Task directions:
Starting at the first line of the data, please print exactly those lines through the one that holds "discount: none -> 10% = 258.97", omitting every picture.

Modification records
"""
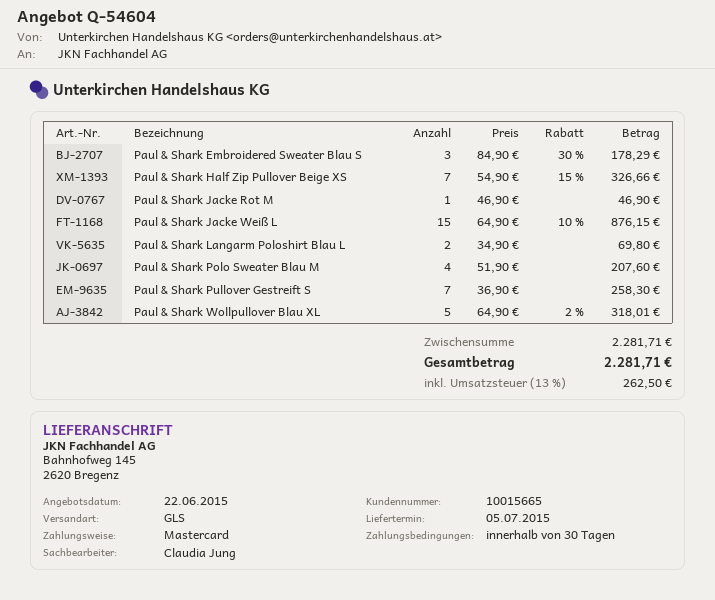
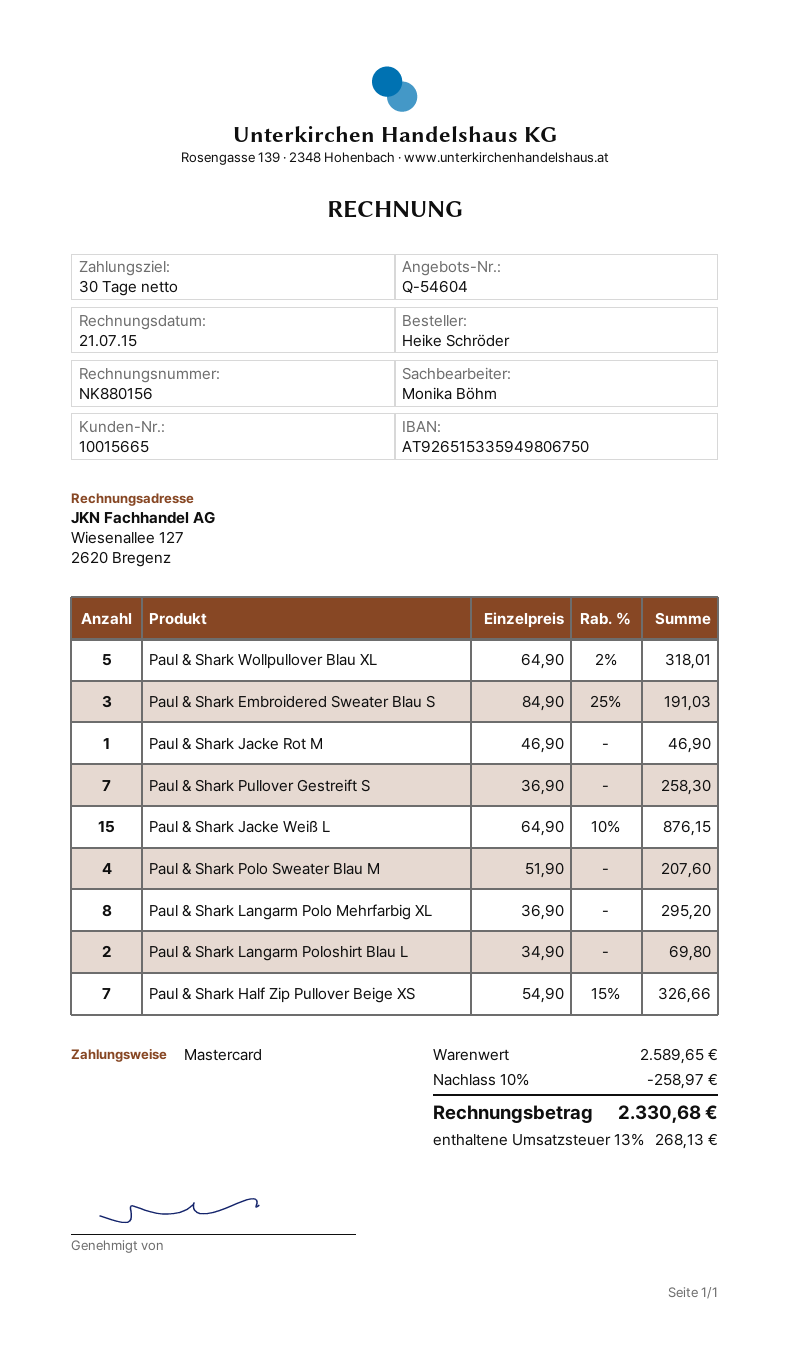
sales rep: Claudia Jung -> Monika Böhm
Paul & Shark Embroidered Sweater Blau S: 3 x 84.90 - 30% = 178.29 -> 3 x 84.90 - 25% = 191.03
Paul & Shark Langarm Polo Mehrfarbig XL: none -> 8 x 36.90 = 295.20
subtotal: 2281.71 -> 2589.65
discount: none -> 10% = 258.97
tax: 13% = 262.50 -> 13% = 268.13
total: 2281.71 -> 2330.68

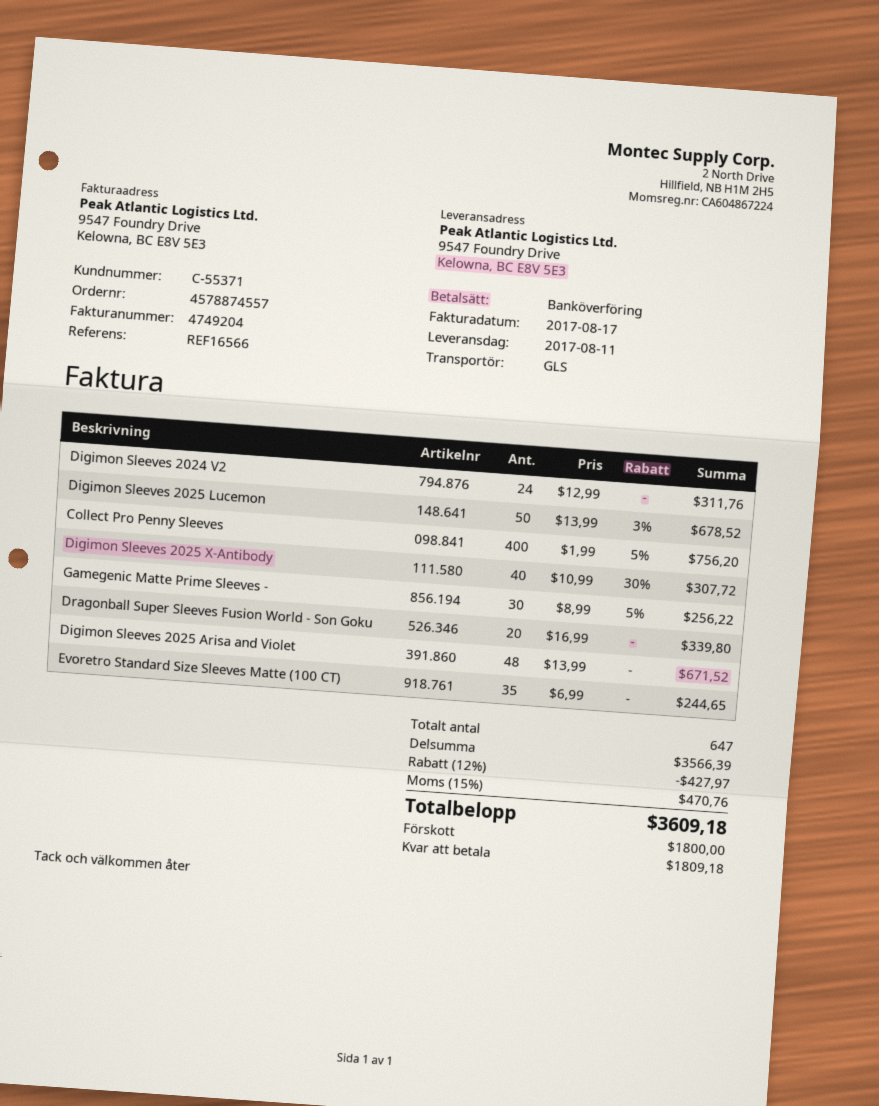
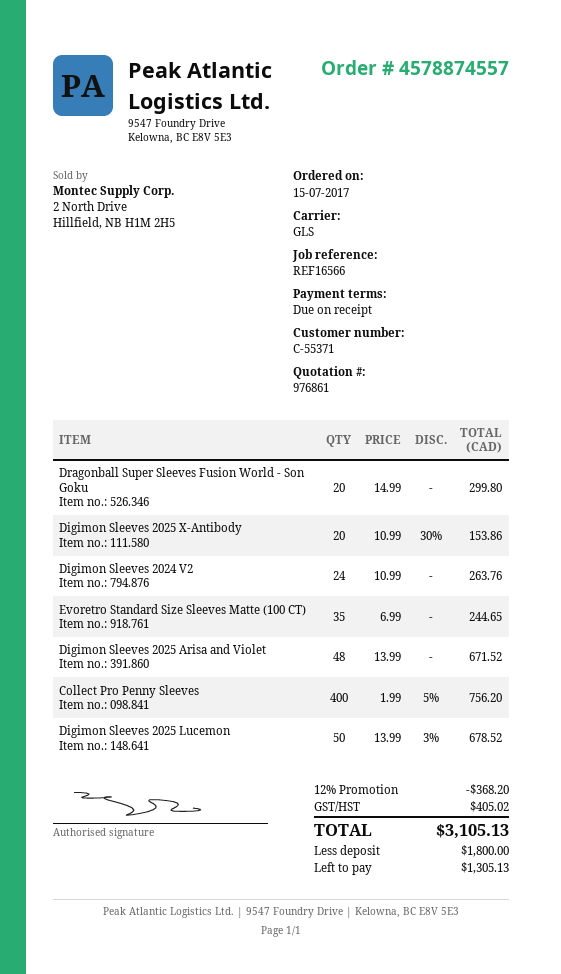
Digimon Sleeves 2024 V2: 24 x 12.99 = 311.76 -> 24 x 10.99 = 263.76
Digimon Sleeves 2025 X-Antibody: 40 x 10.99 - 30% = 307.72 -> 20 x 10.99 - 30% = 153.86
Gamegenic Matte Prime Sleeves -: 30 x 8.99 - 5% = 256.22 -> none
Dragonball Super Sleeves Fusion World - Son Goku: 20 x 16.99 = 339.80 -> 20 x 14.99 = 299.80
discount: 12% = 427.97 -> 12% = 368.20
tax: 470.76 -> 405.02
total: 3609.18 -> 3105.13
balance: 1809.18 -> 1305.13

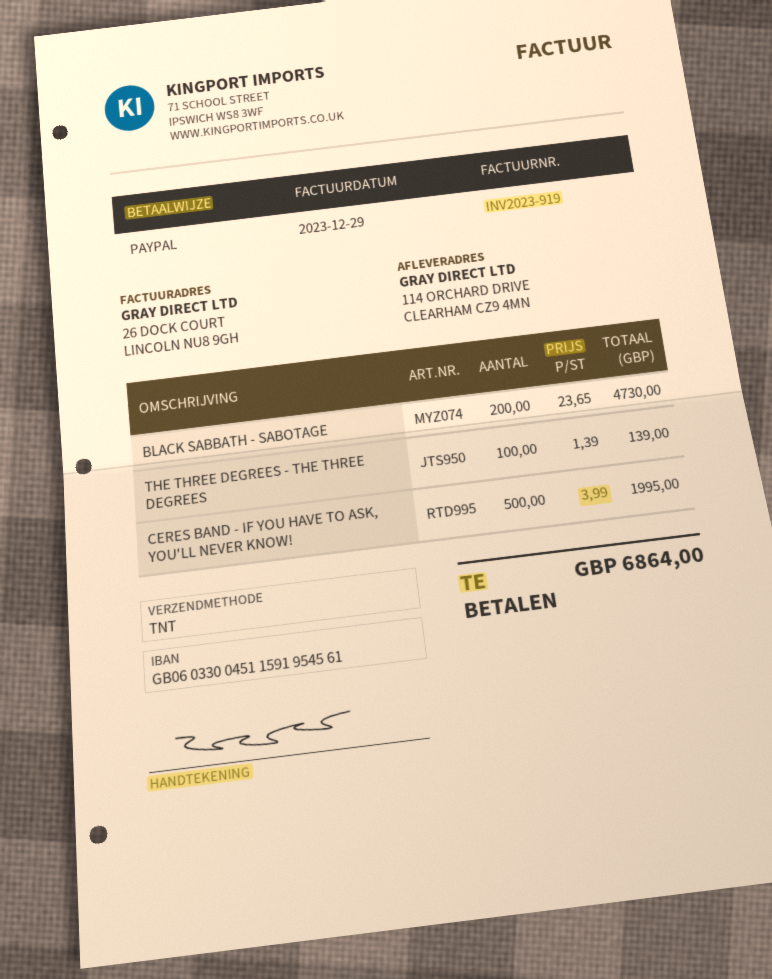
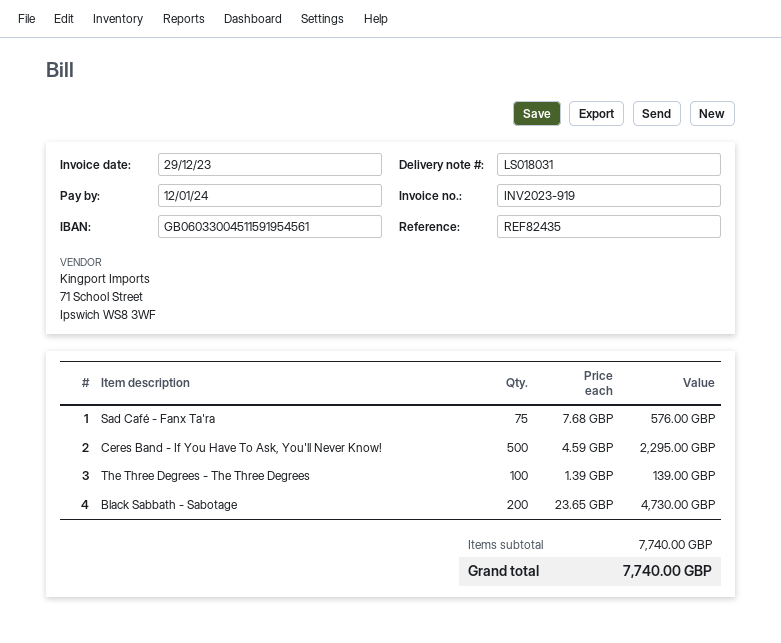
CERES BAND - IF YOU HAVE TO ASK, YOU'LL NEVER KNOW!: 500 x 3.99 = 1995.00 -> 500 x 4.59 = 2295.00
Sad Café - Fanx Ta'ra: none -> 75 x 7.68 = 576.00
total: 6864.00 -> 7740.00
"""
Solution:
sales rep: Claudia Jung -> Monika Böhm
Paul & Shark Embroidered Sweater Blau S: 3 x 84.90 - 30% = 178.29 -> 3 x 84.90 - 25% = 191.03
Paul & Shark Langarm Polo Mehrfarbig XL: none -> 8 x 36.90 = 295.20
subtotal: 2281.71 -> 2589.65
discount: none -> 10% = 258.97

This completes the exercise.